**Dataset records:**
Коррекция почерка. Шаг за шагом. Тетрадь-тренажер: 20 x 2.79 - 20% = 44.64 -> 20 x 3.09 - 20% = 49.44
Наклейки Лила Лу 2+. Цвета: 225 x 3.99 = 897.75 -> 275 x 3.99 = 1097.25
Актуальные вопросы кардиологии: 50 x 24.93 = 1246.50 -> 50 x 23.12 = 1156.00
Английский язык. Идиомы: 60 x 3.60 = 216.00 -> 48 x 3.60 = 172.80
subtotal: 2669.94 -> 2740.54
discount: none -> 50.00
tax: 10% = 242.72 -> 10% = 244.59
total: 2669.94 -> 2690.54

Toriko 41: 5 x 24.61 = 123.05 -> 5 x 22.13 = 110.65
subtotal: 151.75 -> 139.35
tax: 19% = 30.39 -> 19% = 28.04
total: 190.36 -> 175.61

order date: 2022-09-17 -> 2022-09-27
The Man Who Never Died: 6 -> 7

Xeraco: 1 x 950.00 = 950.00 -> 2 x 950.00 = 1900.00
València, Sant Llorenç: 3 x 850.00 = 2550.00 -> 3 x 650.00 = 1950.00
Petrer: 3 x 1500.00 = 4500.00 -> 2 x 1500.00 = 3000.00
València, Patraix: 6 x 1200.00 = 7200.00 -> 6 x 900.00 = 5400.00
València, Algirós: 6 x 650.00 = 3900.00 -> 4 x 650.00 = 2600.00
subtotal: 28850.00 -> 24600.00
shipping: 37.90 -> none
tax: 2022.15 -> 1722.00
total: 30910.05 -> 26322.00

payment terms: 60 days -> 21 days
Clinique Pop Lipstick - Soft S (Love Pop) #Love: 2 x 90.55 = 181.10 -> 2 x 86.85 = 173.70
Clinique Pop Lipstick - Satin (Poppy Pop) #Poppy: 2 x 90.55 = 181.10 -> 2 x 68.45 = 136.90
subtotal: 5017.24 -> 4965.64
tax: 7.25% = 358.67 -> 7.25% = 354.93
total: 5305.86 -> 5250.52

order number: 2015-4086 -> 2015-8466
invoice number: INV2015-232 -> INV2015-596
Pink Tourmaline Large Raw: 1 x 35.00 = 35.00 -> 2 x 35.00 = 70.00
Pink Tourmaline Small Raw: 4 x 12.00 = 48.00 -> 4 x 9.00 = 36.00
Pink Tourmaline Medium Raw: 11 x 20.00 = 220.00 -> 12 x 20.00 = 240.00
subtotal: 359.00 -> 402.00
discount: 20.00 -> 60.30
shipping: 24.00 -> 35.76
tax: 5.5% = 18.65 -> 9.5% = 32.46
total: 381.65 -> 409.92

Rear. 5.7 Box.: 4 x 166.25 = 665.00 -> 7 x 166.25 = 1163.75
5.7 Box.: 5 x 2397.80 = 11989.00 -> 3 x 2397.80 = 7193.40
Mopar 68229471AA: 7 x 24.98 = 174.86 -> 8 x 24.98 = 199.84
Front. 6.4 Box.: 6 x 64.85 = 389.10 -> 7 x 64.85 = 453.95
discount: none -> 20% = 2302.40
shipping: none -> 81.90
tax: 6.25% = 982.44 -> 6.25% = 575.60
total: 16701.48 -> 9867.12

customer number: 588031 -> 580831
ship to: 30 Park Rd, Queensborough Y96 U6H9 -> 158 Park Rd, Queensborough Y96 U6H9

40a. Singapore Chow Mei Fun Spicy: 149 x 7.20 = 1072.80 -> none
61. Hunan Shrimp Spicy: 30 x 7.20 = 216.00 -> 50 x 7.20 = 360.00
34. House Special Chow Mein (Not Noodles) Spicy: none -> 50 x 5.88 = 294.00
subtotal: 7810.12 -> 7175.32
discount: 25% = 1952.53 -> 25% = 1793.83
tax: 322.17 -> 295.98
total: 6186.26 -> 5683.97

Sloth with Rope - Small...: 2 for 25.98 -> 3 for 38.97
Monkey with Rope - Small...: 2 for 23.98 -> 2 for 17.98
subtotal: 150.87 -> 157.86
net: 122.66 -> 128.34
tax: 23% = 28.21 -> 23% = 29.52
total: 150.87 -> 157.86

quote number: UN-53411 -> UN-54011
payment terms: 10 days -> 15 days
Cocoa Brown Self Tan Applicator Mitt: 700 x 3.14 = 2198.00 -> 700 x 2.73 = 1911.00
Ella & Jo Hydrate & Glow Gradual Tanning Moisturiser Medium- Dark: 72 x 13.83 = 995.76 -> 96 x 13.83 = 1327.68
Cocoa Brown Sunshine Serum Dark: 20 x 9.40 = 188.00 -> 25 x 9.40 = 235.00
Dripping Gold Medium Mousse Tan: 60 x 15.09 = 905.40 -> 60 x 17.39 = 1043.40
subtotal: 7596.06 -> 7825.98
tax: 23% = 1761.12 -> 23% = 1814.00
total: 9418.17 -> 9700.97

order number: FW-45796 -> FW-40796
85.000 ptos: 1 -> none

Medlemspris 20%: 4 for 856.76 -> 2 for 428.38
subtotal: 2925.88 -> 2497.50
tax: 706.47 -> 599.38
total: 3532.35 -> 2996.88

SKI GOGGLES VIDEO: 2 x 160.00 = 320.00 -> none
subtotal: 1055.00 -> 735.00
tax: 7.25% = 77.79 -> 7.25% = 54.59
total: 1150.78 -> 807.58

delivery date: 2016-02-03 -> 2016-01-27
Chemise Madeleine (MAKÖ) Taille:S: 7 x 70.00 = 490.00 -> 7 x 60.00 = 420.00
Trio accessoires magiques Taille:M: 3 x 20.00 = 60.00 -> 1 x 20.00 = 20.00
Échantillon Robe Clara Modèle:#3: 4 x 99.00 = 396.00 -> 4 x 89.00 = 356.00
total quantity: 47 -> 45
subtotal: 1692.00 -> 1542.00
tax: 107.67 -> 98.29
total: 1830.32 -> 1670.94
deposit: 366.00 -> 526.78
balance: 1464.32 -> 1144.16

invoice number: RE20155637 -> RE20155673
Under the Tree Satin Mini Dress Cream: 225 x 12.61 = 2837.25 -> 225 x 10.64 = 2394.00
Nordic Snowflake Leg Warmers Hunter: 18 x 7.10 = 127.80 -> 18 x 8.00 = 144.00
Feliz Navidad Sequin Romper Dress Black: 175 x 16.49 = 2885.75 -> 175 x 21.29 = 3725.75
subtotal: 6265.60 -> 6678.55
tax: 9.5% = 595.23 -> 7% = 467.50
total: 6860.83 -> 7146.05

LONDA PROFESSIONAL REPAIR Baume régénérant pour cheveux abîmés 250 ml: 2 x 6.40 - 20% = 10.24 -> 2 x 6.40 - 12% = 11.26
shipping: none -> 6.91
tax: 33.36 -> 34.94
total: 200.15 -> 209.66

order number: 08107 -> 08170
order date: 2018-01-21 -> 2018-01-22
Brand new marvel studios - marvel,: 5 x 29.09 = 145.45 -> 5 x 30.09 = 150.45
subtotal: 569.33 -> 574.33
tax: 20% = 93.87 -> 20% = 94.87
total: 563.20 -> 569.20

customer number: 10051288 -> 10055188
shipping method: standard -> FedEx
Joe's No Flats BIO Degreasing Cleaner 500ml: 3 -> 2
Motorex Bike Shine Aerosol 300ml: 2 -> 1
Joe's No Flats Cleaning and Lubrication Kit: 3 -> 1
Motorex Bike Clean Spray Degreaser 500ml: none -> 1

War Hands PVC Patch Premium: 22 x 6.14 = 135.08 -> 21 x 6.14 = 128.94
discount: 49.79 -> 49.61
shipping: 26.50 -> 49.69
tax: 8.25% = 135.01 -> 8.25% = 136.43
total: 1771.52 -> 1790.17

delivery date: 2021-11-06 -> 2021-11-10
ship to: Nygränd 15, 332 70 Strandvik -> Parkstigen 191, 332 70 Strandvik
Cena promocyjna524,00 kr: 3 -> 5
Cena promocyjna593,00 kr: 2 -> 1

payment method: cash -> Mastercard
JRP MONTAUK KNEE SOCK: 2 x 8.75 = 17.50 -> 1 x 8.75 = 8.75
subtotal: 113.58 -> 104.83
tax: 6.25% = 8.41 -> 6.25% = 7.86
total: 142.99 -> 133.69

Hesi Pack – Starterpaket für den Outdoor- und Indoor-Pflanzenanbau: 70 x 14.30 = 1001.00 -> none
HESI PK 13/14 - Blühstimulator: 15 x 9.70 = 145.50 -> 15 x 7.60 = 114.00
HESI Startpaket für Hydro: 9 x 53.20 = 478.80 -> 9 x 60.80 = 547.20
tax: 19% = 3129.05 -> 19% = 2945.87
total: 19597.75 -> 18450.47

**Your objective:** Everything above from the line containing "Cocoa Brown Sunshine" down to the line containing "order date: 2018-01-21 -> 2018-01-22" should be copied exactly, both end lines included, and nothing else.

**Result:**
Cocoa Brown Sunshine Serum Dark: 20 x 9.40 = 188.00 -> 25 x 9.40 = 235.00
Dripping Gold Medium Mousse Tan: 60 x 15.09 = 905.40 -> 60 x 17.39 = 1043.40
subtotal: 7596.06 -> 7825.98
tax: 23% = 1761.12 -> 23% = 1814.00
total: 9418.17 -> 9700.97

order number: FW-45796 -> FW-40796
85.000 ptos: 1 -> none

Medlemspris 20%: 4 for 856.76 -> 2 for 428.38
subtotal: 2925.88 -> 2497.50
tax: 706.47 -> 599.38
total: 3532.35 -> 2996.88

SKI GOGGLES VIDEO: 2 x 160.00 = 320.00 -> none
subtotal: 1055.00 -> 735.00
tax: 7.25% = 77.79 -> 7.25% = 54.59
total: 1150.78 -> 807.58

delivery date: 2016-02-03 -> 2016-01-27
Chemise Madeleine (MAKÖ) Taille:S: 7 x 70.00 = 490.00 -> 7 x 60.00 = 420.00
Trio accessoires magiques Taille:M: 3 x 20.00 = 60.00 -> 1 x 20.00 = 20.00
Échantillon Robe Clara Modèle:#3: 4 x 99.00 = 396.00 -> 4 x 89.00 = 356.00
total quantity: 47 -> 45
subtotal: 1692.00 -> 1542.00
tax: 107.67 -> 98.29
total: 1830.32 -> 1670.94
deposit: 366.00 -> 526.78
balance: 1464.32 -> 1144.16

invoice number: RE20155637 -> RE20155673
Under the Tree Satin Mini Dress Cream: 225 x 12.61 = 2837.25 -> 225 x 10.64 = 2394.00
Nordic Snowflake Leg Warmers Hunter: 18 x 7.10 = 127.80 -> 18 x 8.00 = 144.00
Feliz Navidad Sequin Romper Dress Black: 175 x 16.49 = 2885.75 -> 175 x 21.29 = 3725.75
subtotal: 6265.60 -> 6678.55
tax: 9.5% = 595.23 -> 7% = 467.50
total: 6860.83 -> 7146.05

LONDA PROFESSIONAL REPAIR Baume régénérant pour cheveux abîmés 250 ml: 2 x 6.40 - 20% = 10.24 -> 2 x 6.40 - 12% = 11.26
shipping: none -> 6.91
tax: 33.36 -> 34.94
total: 200.15 -> 209.66

order number: 08107 -> 08170
order date: 2018-01-21 -> 2018-01-22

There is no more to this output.